Des recherches montrent que le Groenland perd encore plus de glace que prévu, 30 millions de tonnes par heure.

La calotte glaciaire du Groenland perd en moyenne 30 millions de tonnes de glace par heure à cause de la crise climatique, selon une étude publiée dans Nature. C’est 20 pour cent de plus qu’on ne le pensait auparavant et cela pourrait avoir des conséquences importantes.

Éditorial

La perte de glace majeure au Groenland due au réchauffement climatique est enregistrée depuis des décennies. Les techniques utilisées jusqu’à présent, telles que la mesure de la hauteur de la calotte glaciaire ou de son poids via des données gravimétriques, permettent d’identifier les pertes qui pénètrent dans l’océan et font monter le niveau de la mer.

Cependant, les scientifiques ne peuvent pas prendre en compte le retrait des glaciers qui se trouvent déjà largement sous le niveau de la mer dans les fjords étroits qui entourent l’île. Dans une nouvelle étude, ils ont analysé à l’aide de photos satellite IA la position de nombreux glaciers du Groenland entre 1985 et 2022. Cela a montré un raccourcissement important et généralisé des glaciers. Au total, cela représente 5 000 kilomètres carrés de glace sur les bords, soit environ un billion de tonnes de glace perdue.

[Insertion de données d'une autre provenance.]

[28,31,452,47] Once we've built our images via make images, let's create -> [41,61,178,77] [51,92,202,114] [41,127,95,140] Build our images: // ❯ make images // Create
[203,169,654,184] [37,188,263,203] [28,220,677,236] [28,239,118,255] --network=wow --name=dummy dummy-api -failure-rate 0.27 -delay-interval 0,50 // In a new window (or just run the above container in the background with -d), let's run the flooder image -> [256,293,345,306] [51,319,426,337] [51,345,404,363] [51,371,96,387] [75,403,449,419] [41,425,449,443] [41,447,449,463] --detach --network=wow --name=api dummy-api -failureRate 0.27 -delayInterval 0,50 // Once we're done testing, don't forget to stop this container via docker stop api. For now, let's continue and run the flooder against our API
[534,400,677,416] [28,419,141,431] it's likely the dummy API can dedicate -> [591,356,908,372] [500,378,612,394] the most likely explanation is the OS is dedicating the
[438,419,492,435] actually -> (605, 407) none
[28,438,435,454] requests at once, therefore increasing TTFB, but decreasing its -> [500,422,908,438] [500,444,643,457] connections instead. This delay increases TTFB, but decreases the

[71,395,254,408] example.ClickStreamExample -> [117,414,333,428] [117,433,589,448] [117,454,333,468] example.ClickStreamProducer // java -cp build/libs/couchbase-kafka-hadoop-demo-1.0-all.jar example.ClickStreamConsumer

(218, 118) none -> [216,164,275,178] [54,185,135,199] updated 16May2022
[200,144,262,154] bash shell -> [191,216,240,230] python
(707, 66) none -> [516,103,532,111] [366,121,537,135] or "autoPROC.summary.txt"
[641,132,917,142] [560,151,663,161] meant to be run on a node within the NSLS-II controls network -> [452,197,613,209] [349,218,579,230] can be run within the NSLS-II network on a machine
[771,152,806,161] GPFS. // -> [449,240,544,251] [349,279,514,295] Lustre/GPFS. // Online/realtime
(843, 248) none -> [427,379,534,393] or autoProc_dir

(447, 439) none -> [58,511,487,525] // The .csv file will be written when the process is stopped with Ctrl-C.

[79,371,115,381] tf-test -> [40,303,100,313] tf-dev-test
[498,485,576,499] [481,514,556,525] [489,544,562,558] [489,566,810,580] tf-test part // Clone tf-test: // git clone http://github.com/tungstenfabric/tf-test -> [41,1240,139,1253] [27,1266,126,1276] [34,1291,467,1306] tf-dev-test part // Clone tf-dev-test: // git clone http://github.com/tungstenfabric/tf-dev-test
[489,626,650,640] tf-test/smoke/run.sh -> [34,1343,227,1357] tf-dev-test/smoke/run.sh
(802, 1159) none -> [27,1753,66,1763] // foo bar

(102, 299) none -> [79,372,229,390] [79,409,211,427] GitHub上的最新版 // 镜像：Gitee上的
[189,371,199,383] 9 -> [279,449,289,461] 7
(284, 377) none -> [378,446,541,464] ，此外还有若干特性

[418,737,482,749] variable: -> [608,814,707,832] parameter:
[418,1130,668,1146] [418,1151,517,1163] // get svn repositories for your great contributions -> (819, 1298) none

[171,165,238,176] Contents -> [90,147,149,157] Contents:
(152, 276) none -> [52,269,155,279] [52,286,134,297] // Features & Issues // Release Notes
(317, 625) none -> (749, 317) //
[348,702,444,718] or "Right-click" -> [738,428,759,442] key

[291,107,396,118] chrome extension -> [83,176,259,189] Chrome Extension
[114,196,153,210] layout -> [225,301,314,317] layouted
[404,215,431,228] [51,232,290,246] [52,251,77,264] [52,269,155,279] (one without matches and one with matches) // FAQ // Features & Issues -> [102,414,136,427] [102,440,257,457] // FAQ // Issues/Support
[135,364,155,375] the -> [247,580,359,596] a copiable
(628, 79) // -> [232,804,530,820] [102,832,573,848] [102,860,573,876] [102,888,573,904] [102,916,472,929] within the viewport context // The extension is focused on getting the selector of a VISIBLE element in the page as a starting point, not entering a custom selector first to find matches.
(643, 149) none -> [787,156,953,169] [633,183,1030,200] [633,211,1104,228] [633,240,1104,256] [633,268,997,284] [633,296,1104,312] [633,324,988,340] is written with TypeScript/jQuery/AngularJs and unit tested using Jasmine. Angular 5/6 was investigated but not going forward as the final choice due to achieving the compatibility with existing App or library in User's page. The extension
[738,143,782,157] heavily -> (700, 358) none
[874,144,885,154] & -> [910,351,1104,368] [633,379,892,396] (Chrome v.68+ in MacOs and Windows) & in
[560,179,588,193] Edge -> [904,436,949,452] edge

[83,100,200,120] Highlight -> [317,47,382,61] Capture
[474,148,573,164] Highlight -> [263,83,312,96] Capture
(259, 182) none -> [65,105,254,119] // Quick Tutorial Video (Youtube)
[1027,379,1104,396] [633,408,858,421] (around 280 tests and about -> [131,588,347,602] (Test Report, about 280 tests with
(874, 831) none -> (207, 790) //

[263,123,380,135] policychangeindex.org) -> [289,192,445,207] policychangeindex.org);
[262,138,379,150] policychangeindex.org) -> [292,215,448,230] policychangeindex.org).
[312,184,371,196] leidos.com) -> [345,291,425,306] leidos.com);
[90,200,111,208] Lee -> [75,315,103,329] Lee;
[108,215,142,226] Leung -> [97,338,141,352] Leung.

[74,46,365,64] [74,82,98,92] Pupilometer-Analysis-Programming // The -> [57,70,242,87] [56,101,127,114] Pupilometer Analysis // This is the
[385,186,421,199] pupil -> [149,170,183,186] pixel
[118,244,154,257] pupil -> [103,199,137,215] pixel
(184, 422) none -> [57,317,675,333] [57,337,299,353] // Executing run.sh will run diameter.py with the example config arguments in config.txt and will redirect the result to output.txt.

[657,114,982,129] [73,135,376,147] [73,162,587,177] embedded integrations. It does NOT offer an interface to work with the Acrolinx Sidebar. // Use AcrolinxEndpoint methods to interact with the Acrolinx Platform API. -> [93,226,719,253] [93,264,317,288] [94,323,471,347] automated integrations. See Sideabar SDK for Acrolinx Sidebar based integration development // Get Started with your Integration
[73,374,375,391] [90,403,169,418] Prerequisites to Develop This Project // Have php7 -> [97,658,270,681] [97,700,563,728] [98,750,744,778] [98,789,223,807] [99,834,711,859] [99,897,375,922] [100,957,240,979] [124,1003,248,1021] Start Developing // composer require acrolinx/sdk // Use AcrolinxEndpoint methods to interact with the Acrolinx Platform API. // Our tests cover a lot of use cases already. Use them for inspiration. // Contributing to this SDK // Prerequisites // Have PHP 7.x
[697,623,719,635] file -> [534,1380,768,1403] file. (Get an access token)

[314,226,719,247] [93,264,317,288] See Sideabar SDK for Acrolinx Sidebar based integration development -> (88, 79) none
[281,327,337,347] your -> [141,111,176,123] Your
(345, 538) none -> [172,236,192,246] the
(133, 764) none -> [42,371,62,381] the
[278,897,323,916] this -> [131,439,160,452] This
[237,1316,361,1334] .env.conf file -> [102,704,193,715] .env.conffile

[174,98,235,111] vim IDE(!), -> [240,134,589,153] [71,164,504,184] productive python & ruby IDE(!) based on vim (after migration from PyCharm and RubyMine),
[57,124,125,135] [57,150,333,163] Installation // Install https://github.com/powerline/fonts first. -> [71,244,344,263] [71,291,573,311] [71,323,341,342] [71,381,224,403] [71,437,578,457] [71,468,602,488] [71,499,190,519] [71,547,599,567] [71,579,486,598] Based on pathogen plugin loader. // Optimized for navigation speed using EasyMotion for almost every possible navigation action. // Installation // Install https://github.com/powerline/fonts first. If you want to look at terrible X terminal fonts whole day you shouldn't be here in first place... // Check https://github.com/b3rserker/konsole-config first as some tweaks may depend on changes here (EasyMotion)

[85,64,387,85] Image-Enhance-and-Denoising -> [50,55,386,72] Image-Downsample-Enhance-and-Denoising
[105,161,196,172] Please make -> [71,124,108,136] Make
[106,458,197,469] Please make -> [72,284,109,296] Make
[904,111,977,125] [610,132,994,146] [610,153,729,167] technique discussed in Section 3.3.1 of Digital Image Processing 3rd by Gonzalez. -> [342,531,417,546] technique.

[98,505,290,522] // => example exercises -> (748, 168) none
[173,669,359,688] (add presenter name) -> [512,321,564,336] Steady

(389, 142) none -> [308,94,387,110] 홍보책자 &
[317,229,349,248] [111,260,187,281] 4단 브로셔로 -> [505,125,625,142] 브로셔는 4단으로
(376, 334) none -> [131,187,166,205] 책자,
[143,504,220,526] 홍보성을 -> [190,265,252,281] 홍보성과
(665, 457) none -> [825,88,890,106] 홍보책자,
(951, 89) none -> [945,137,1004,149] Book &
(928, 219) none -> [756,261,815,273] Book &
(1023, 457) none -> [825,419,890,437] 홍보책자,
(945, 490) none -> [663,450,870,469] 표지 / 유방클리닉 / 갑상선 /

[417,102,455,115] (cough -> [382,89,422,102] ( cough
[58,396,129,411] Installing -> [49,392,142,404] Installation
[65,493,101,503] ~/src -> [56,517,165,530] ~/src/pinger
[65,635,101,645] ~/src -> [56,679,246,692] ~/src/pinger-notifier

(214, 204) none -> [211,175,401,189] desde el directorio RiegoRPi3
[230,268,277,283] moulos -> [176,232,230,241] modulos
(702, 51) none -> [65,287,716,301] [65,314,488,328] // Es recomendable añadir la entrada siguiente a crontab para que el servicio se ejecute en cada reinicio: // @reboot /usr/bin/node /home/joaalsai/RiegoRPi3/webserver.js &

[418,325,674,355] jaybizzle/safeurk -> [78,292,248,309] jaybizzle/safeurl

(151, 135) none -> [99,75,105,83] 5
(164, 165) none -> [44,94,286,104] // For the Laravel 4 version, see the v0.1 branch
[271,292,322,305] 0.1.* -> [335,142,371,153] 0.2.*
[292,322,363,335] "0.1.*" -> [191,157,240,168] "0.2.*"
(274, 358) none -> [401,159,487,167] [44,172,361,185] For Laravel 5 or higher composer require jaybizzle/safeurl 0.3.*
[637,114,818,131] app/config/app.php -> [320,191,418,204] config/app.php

« Les changements autour du Groenland sont énormes et se produisent partout – presque tous les glaciers ont reculé au cours des dernières décennies », a déclaré le professeur Chad Greene du Jet Propulsion Laboratory de la NASA aux États-Unis, qui a dirigé les recherches.

La dernière mise à jour d’un projet qui collecte toutes les autres mesures de la glace du Groenland a révélé que 221 milliards de tonnes de glace ont été perdues chaque année depuis 2003. La nouvelle étude ajoute 43 milliards de tonnes supplémentaires par an, ce qui porte la perte totale à une moyenne de 30 millions de tonnes par heure.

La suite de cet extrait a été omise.